As a therapist, there is often a tug between the actual work – sitting with patients in their authenticity and vulnerability – and all the details – documentation, insurance claims, maintaining credentials, it can really be a lot. But like anything, time and experience helps you find your groove and your priorities. When I’m living into my values and my priorities, I have the capacity for all the details and the hard work.

Thanks – so what else should our readers know about Southern Oak Counseling & Mindful Healing Collective?
Southern Oak Counseling is a private practice in Lexington, SC focused on a nervous system-informed approach to healing, specializing in trauma, family systems, and meeting your authentic self. Being a progressive, safe space for folks in the LGBTQ+ community, non-traditional relationships, and people rooted in their humanness, has created a unique niche in a conservative place. I’m most proud to offer people the space to heal, get curious, and find excitement in meeting their continuously evolving selves! Accessible care is important, so taking insurance and offering flexible hours is a strong value for my practice.

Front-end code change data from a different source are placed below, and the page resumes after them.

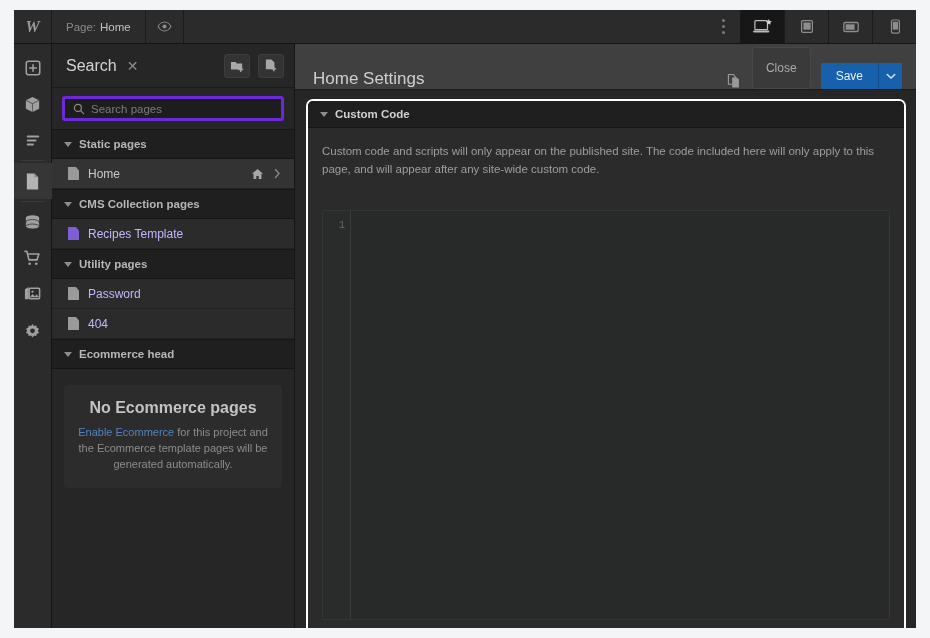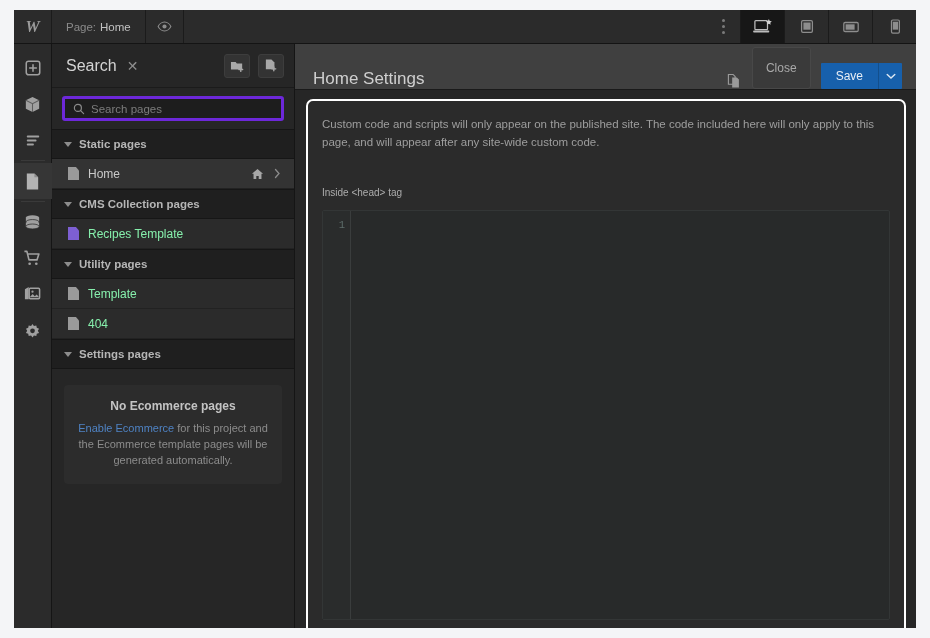--- a/index.html
+++ b/index.html
@@ -441,6 +441,10 @@
     </div>
 
     <div class="cc-highlight">
+      <div class="cc-header">
+        <span class="caret"></span>
+        <span>Custom Code</span>
+      </div>
       <div class="cc-body">
         <div class="cc-desc">Custom code and scripts will only appear on the published site. The code included here will only apply to this page, and will appear after any site-wide custom code.</div>
         <div class="cc-label">Inside &lt;head&gt; tag</div>

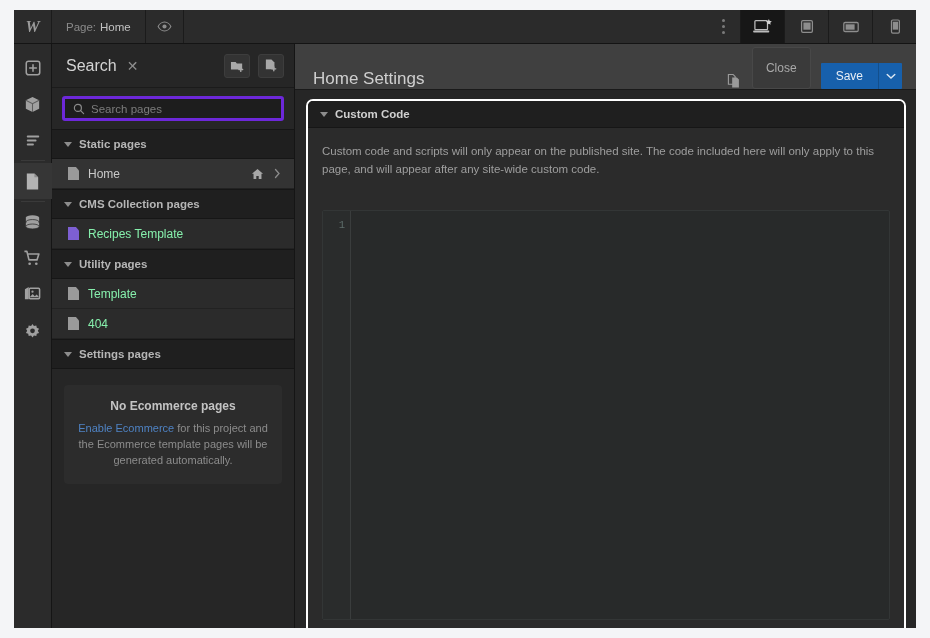--- a/index.html
+++ b/index.html
@@ -115,7 +115,7 @@
     height: 30px; display: flex; align-items: center; gap: 9px;
     padding: 0 12px 0 16px; background: #2b2b2b;
     border-bottom: 1px solid #222222;
-    font-size: 12px; color: #86efac;
+    font-size: 12px; color: #c4b5fd;
   }
   .page-row.hover { background: #333333; color: #c9c9c9; }
   .page-row .pr-label { flex: 1; }

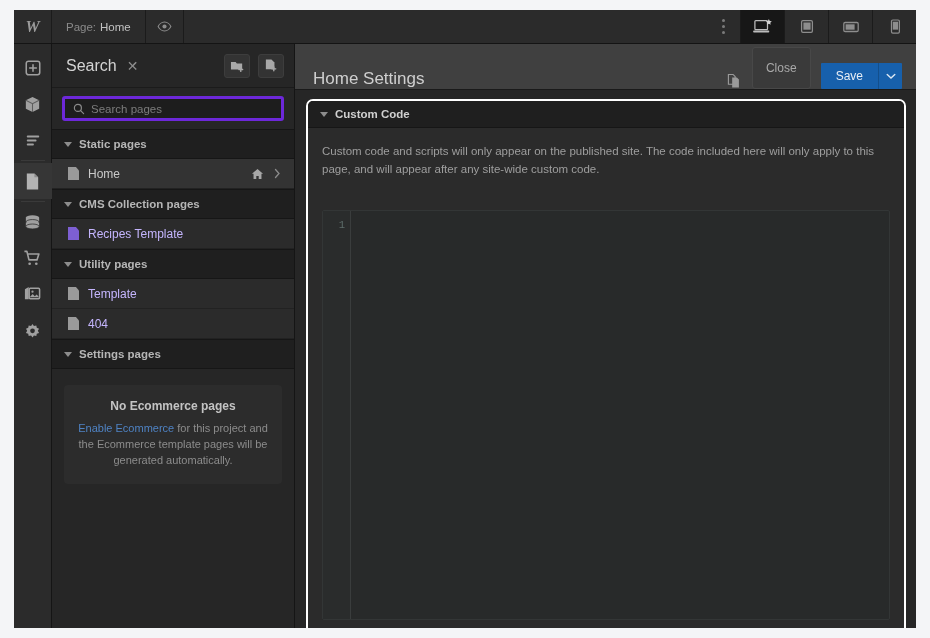--- a/index.html
+++ b/index.html
@@ -401,7 +401,7 @@
     </div>
     <div class="page-row">
       <span class="pg-icon"></span>
-      <span class="pr-label">Template</span>
+      <span class="pr-label">Password</span>
     </div>
     <div class="page-row">
       <span class="pg-icon"></span>

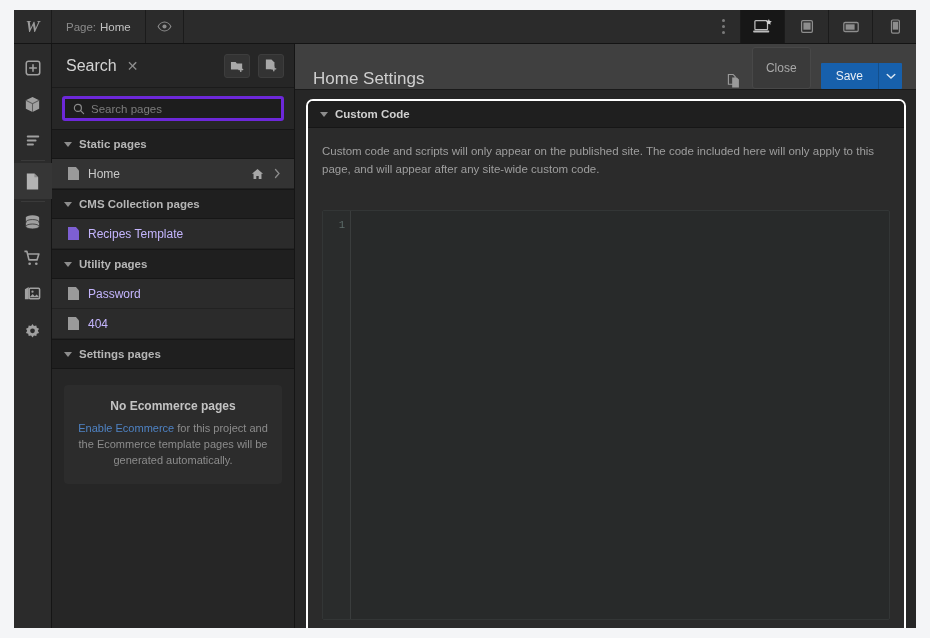--- a/index.html
+++ b/index.html
@@ -410,7 +410,7 @@
 
     <div class="group-header">
       <span class="caret"></span>
-      <span>Settings pages</span>
+      <span>Ecommerce head</span>
     </div>
     <div class="empty-card">
       <div class="empty-title">No Ecommerce pages</div>

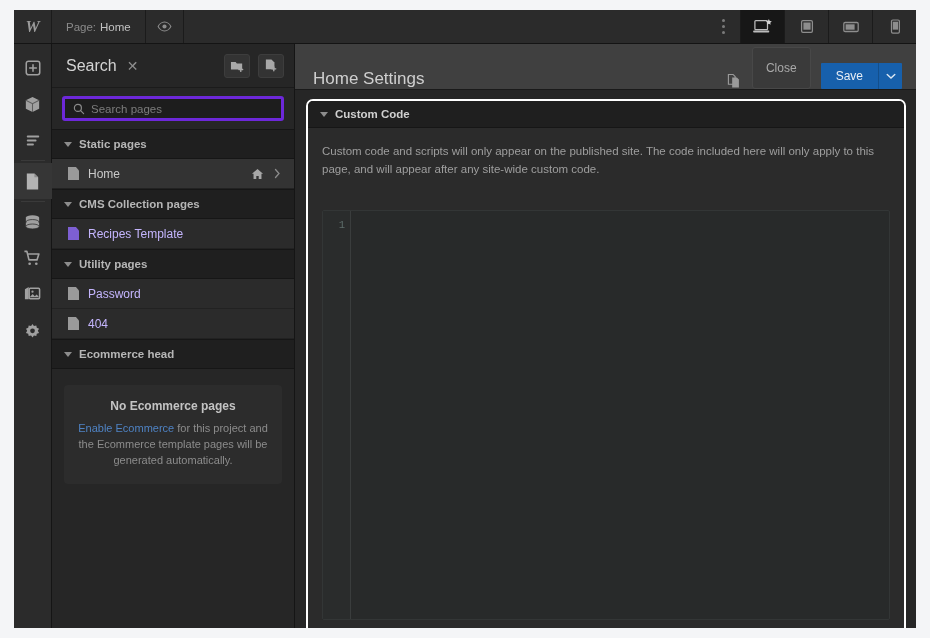--- a/index.html
+++ b/index.html
@@ -126,7 +126,7 @@
     margin: 16px 12px; padding: 14px 12px 16px;
     background: #2c2c2c; border-radius: 4px; text-align: center;
   }
-  .empty-title { font-size: 12px; font-weight: bold; color: #c3c3c3; margin-bottom: 7px; }
+  .empty-title { font-size: 16px; font-weight: bold; color: #c3c3c3; margin-bottom: 7px; }
   .empty-text { font-size: 11px; color: #8c8c8c; line-height: 16px; }
   .empty-text a { color: #4f83c4; text-decoration: none; }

Mindful Healing Collective, co-owned with Nicole Deems, is an organization focused on providing evidenced-based clinical supervision and training to other therapeutic professionals to expand their skills and understanding of the work they do. Our focus is on nervous system-informed approaches to healing, such as EMDR and trauma-informed care and allowing space for clinicians to grow and lean in community with one another.

If you had to, what characteristic of yours would you give the most credit to?
I think being authentic, accountable, and a good steward of this field have been essential in my success. Being willing to look at opportunities for my own growth and also showing up as my most authentic self has been a key to building relationships with others, both patients and colleagues. A focus on accountability to my patients and their needs, overall clinical professionalism for the care I provide, and doing the work. And then always trying my best to be a good steward of the therapeutic community and honoring the space we make for our patients.